Month over month, rare earth metals witnessed new price lows not seen since September 2020. While neodymium oxide and praseodymium oxide witnessed the sharpest drop out of all of the components of the Rare Earths MMI (Monthly Metals Index), the index fell by 5.08% overall. But with price points nearing pre-pandemic lows, the index may have finally found a bottom following six straight months of declines.

Rare Earth Metals Nearing Pre-Pandemic Price Lows

A recent S&P Global article shed some light on the year-over-year decline in rare earth metals prices. According to the Australian company Lynas Rare Earths, a large rare earths producer, the average selling price for neodymium-praseodymium dropped 32% year over year to AUS $35.50 per kilogram for the July-December 2023 period.

Another article on oilprice.com noted that in March 2024, terbium oxide and neodymium oxide reached their lowest levels since late 2020. Meanwhile, MetalMiner's own MMI index showed similar data: the cost of commercial rare earth elements is nearing pre-pandemic price lows, and similarly hit their lowest price point since September 26 2023.

Source: MetalMiner Insights, which keeps you ahead of the curve, allowing you to anticipate price shifts and capitalize on unseen opportunities.

According to UBS analysts, some cost support continues to develop at present price levels given the history of protracted periods of low prices. However, developing conviction around a durable price recovery is still difficult. Furthermore, Lynas Rare Earths recently announced a major decline in sales and earnings in its Q1 2024 results.

Experts anticipate that rare earth prices will need to grow substantially to support the development of new rare earth projects, which usually require higher prices to be economically feasible, the recent hurdles notwithstanding.

Challenges to Rare Earth Metal Prices and Market Recovery

An abundance of rare earth metals is one of the main causes of price drops. According to a U.S. Geological Survey study, 2023 saw the output of rare earth metals rise by 10% worldwide, surpassing the growth in demand. Because of the severe downward pressure on prices caused by this excess, producers are finding it more difficult to remain profitable.

Furthermore, the demand for several items that depend on rare earth elements, such as industrial machinery, continues to decrease due to the global economic downturn.

Trade Disputes and Technological Advancements

A small number of nations contain a disproportionate amount of rare earth elements, with China producing the majority of rare earth metals worldwide. Due to supply chain weaknesses and trade conflicts brought on by this geopolitical concentration, rare earths continue to witness disproportionate market dynamics.

Furthermore, the two biggest economies in the world recently intensified their competition, resulting in trade obstacles and taxes affecting the worldwide market for rare earths.
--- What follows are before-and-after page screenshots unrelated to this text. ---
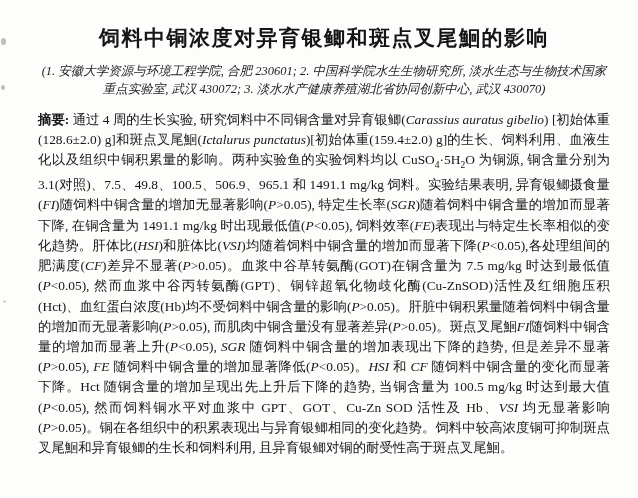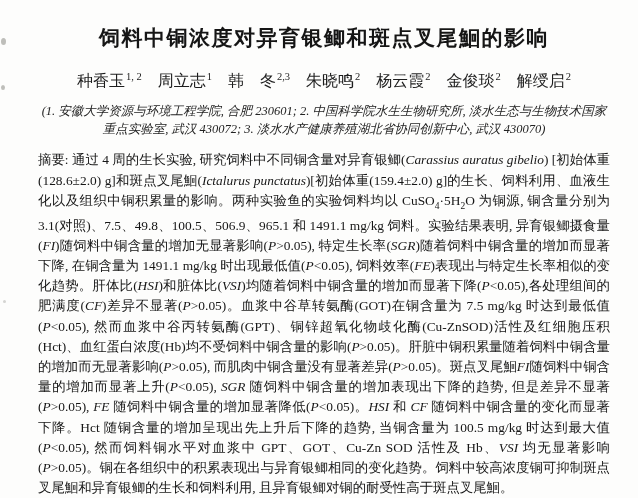--- a/index.html
+++ b/index.html
@@ -44,21 +44,21 @@
     padding: 0 2px;
     font-style: italic;
   }
   .abstract {
     margin: 12px 0 0 0;
     font-size: 13.4px;
     line-height: 20.2px;
     text-align: justify;
     color: #161616;
   }
-  .abstract-label { font-weight: 400; }
+  .abstract-label { font-weight: 700; }
   .abstract i { }
   .abstract sub { font-size: 9.5px; }
   .speck {
     position: absolute;
     background: #8a8a84;
     border-radius: 50%;
     opacity: 0.55;
   }
   .speck.s1 { left: 1px; top: 38px; width: 5px; height: 7px; }
   .speck.s2 { left: 1px; top: 85px; width: 4px; height: 5px; }
@@ -67,18 +67,17 @@
 </head>
 <body>
 
 <div class="page">
   <span class="speck s1"></span>
   <span class="speck s2"></span>
   <span class="speck s3"></span>
 
   <h1 class="title">饲料中铜浓度对异育银鲫和斑点叉尾鮰的影响</h1>
 
-  <div class="authors"><span class="author">种香玉<sup>1, 2</sup></span><span class="author">周立志<sup>1</sup></span><span class="author">韩　冬<sup>2,3</sup></span><span class="author">朱晓鸣<sup>2</sup></span><span class="author">杨云霞<sup>2</sup></span><span class="author">金俊琰<sup>2</sup></span><span class="author">解绶启<sup>2</sup></span></div>
 
   <div class="affiliations">(1. 安徽大学资源与环境工程学院, 合肥 230601; 2. 中国科学院水生生物研究所, 淡水生态与生物技术国家重点实验室, 武汉 430072; 3. 淡水水产健康养殖湖北省协同创新中心, 武汉 430070)</div>
 
   <p class="abstract"><b class="abstract-label">摘要: </b><span><span>通过 4 周的生长实验, 研究饲料中不同铜含量对异育银鲫(</span><i>Carassius auratus gibelio</i><span>) [初始体重(128.6±2.0) g]和斑点叉尾鮰(</span><i>Ictalurus punctatus</i><span>)[初始体重(159.4±2.0) g]的生长、饲料利用、血液生化以及组织中铜积累量的影响。两种实验鱼的实验饲料均以 CuSO</span><sub>4</sub><span>·5H</span><sub>2</sub><span>O 为铜源, 铜含量分别为 3.1(对照)、7.5、49.8、100.5、506.9、965.1 和 1491.1 mg/kg 饲料。实验结果表明, 异育银鲫摄食量(</span><i>FI</i><span>)随饲料中铜含量的增加无显著影响(</span><i>P</i><span>&gt;0.05), 特定生长率(</span><i>SGR</i><span>)随着饲料中铜含量的增加而显著下降, 在铜含量为 1491.1 mg/kg 时出现最低值(</span><i>P</i><span>&lt;0.05), 饲料效率(</span><i>FE</i><span>)表现出与特定生长率相似的变化趋势。肝体比(</span><i>HSI</i><span>)和脏体比(</span><i>VSI</i><span>)均随着饲料中铜含量的增加而显著下降(</span><i>P</i><span>&lt;0.05),各处理组间的肥满度(</span><i>CF</i><span>)差异不显著(</span><i>P</i><span>&gt;0.05)。血浆中谷草转氨酶(GOT)在铜含量为 7.5 mg/kg 时达到最低值(</span><i>P</i><span>&lt;0.05), 然而血浆中谷丙转氨酶(GPT)、铜锌超氧化物歧化酶(Cu-ZnSOD)活性及红细胞压积(Hct)、血红蛋白浓度(Hb)均不受饲料中铜含量的影响(</span><i>P</i><span>&gt;0.05)。肝脏中铜积累量随着饲料中铜含量的增加而无显著影响(</span><i>P</i><span>&gt;0.05), 而肌肉中铜含量没有显著差异(</span><i>P</i><span>&gt;0.05)。斑点叉尾鮰</span><i>FI</i><span>随饲料中铜含量的增加而显著上升(</span><i>P</i><span>&lt;0.05), </span><i>SGR</i><span> 随饲料中铜含量的增加表现出下降的趋势, 但是差异不显著(</span><i>P</i><span>&gt;0.05), </span><i>FE</i><span> 随饲料中铜含量的增加显著降低(</span><i>P</i><span>&lt;0.05)。</span><i>HSI</i><span> 和 </span><i>CF</i><span> 随饲料中铜含量的变化而显著下降。Hct 随铜含量的增加呈现出先上升后下降的趋势, 当铜含量为 100.5 mg/kg 时达到最大值(</span><i>P</i><span>&lt;0.05), 然而饲料铜水平对血浆中 GPT、GOT、Cu-Zn SOD 活性及 Hb、</span><i>VSI</i><span> 均无显著影响(</span><i>P</i><span>&gt;0.05)。铜在各组织中的积累表现出与异育银鲫相同的变化趋势。饲料中较高浓度铜可抑制斑点叉尾鮰和异育银鲫的生长和饲料利用, 且异育银鲫对铜的耐受性高于斑点叉尾鮰。</span></span></p>
 </div>
 
 </body></html>

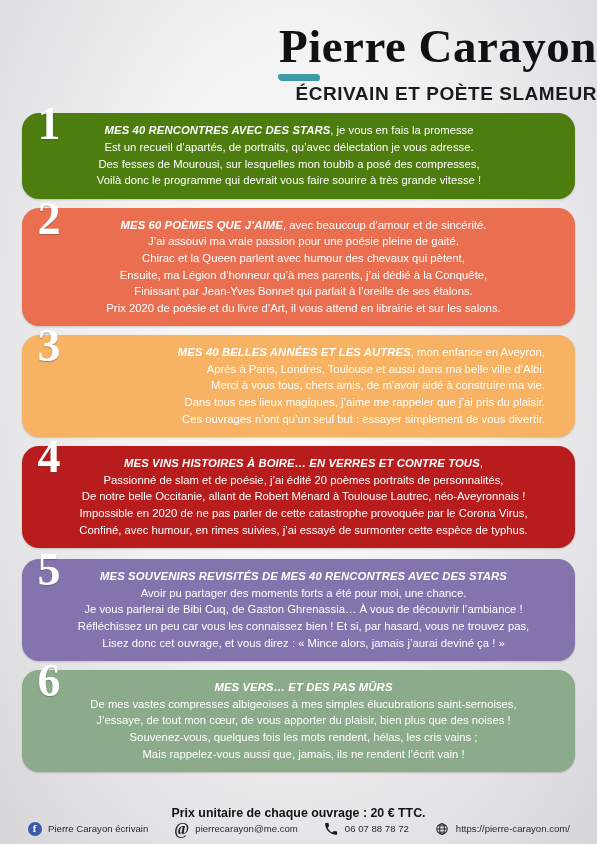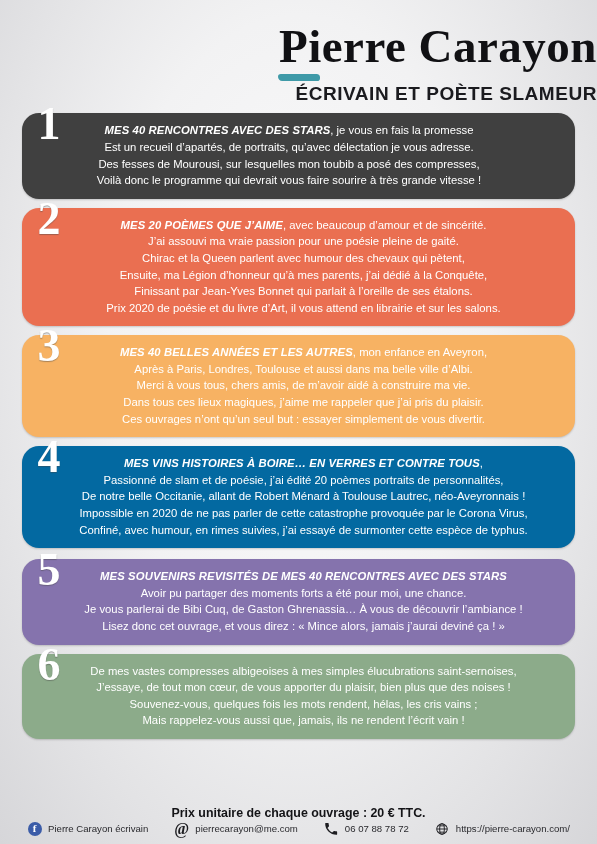--- a/index.html
+++ b/index.html
@@ -144,70 +144,72 @@
 
 <div class="header">
   <div class="poster-title">Pierre Carayon</div>
   <div class="accent-stroke"></div>
   <div class="poster-subtitle">ÉCRIVAIN ET POÈTE SLAMEUR</div>
 </div>
 
 <div class="cards">
     <div class="card-wrap">
       <div class="card-number">1</div>
-      <div class="card" style="background: #404040; padding-left: 11px;">
+      <div class="card" style="background: #4d7c0f; padding-left: 11px;">
         <div class="card-line first"><span class="card-title">MES 40 RENCONTRES AVEC DES STARS</span><span>, je vous en fais la promesse</span></div>
         <div class="card-line">Est un recueil d’apartés, de portraits, qu’avec délectation je vous adresse.</div>
         <div class="card-line">Des fesses de Mourousi, sur lesquelles mon toubib a posé des compresses,</div>
         <div class="card-line">Voilà donc le programme qui devrait vous faire sourire à très grande vitesse !</div>
       </div>
     </div>
     <div class="card-wrap">
       <div class="card-number">2</div>
       <div class="card" style="background: rgb(234, 111, 81);">
-        <div class="card-line first"><span class="card-title">MES 20 POÈMES QUE J’AIME</span><span>, avec beaucoup d’amour et de sincérité.</span></div>
+        <div class="card-line first"><span class="card-title">MES 60 POÈMES QUE J’AIME</span><span>, avec beaucoup d’amour et de sincérité.</span></div>
         <div class="card-line">J’ai assouvi ma vraie passion pour une poésie pleine de gaité.</div>
         <div class="card-line">Chirac et la Queen parlent avec humour des chevaux qui pètent,</div>
         <div class="card-line">Ensuite, ma Légion d’honneur qu’à mes parents, j’ai dédié à la Conquête,</div>
         <div class="card-line">Finissant par Jean-Yves Bonnet qui parlait à l’oreille de ses étalons.</div>
         <div class="card-line">Prix 2020 de poésie et du livre d’Art, il vous attend en librairie et sur les salons.</div>
       </div>
     </div>
     <div class="card-wrap">
       <div class="card-number">3</div>
-      <div class="card" style="background: rgb(247, 178, 99);">
+      <div class="card" style="background: rgb(247, 178, 99); text-align: right;">
         <div class="card-line first"><span class="card-title">MES 40 BELLES ANNÉES ET LES AUTRES</span><span>, mon enfance en Aveyron,</span></div>
         <div class="card-line">Après à Paris, Londres, Toulouse et aussi dans ma belle ville d’Albi.</div>
         <div class="card-line">Merci à vous tous, chers amis, de m’avoir aidé à construire ma vie.</div>
         <div class="card-line">Dans tous ces lieux magiques, j’aime me rappeler que j’ai pris du plaisir.</div>
         <div class="card-line">Ces ouvrages n’ont qu’un seul but : essayer simplement de vous divertir.</div>
       </div>
     </div>
     <div class="card-wrap">
       <div class="card-number">4</div>
-      <div class="card" style="background: #0369a1;">
+      <div class="card" style="background: #b91c1c;">
         <div class="card-line first"><span class="card-title">MES VINS HISTOIRES À BOIRE… EN VERRES ET CONTRE TOUS</span><span>,</span></div>
         <div class="card-line">Passionné de slam et de poésie, j’ai édité 20 poèmes portraits de personnalités,</div>
         <div class="card-line">De notre belle Occitanie, allant de Robert Ménard à Toulouse Lautrec, néo-Aveyronnais !</div>
         <div class="card-line">Impossible en 2020 de ne pas parler de cette catastrophe provoquée par le Corona Virus,</div>
         <div class="card-line">Confiné, avec humour, en rimes suivies, j’ai essayé de surmonter cette espèce de typhus.</div>
       </div>
     </div>
     <div class="card-wrap">
       <div class="card-number">5</div>
       <div class="card" style="background: rgb(133, 115, 173); margin-top: 11px;">
         <div class="card-line first"><span class="card-title">MES SOUVENIRS REVISITÉS DE MES 40 RENCONTRES AVEC DES STARS</span><span></span></div>
         <div class="card-line">Avoir pu partager des moments forts a été pour moi, une chance.</div>
         <div class="card-line">Je vous parlerai de Bibi Cuq, de Gaston Ghrenassia… À vous de découvrir l’ambiance !</div>
+        <div class="card-line">Réfléchissez un peu car vous les connaissez bien ! Et si, par hasard, vous ne trouvez pas,</div>
         <div class="card-line">Lisez donc cet ouvrage, et vous direz : « Mince alors, jamais j’aurai deviné ça ! »</div>
       </div>
     </div>
     <div class="card-wrap">
       <div class="card-number">6</div>
       <div class="card" style="background: rgb(140, 171, 138);">
+        <div class="card-line first"><span class="card-title">MES VERS… ET DES PAS MÛRS</span><span></span></div>
         <div class="card-line">De mes vastes compresses albigeoises à mes simples élucubrations saint-sernoises,</div>
         <div class="card-line">J’essaye, de tout mon cœur, de vous apporter du plaisir, bien plus que des noises !</div>
         <div class="card-line">Souvenez-vous, quelques fois les mots rendent, hélas, les cris vains ;</div>
         <div class="card-line">Mais rappelez-vous aussi que, jamais, ils ne rendent l’écrit vain !</div>
       </div>
     </div>
   </div>
 
 <div class="footer">
   <div class="price-line">Prix unitaire de chaque ouvrage : 20 € TTC.</div>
This may bring challenges for producers and consumers who need to make long-term plans due to the unpredictability and volatility that these geopolitical tensions might bring about.

Meanwhile, the European Commission reported that the potential to replace rare earth elements with alternative materials and the advancement of new technologies may present obstacles to the recovery of rare earth metal prices. This could result in less demand and more price pressure if scientists and producers actively look for methods to use less rare earth elements or find viable substitutes.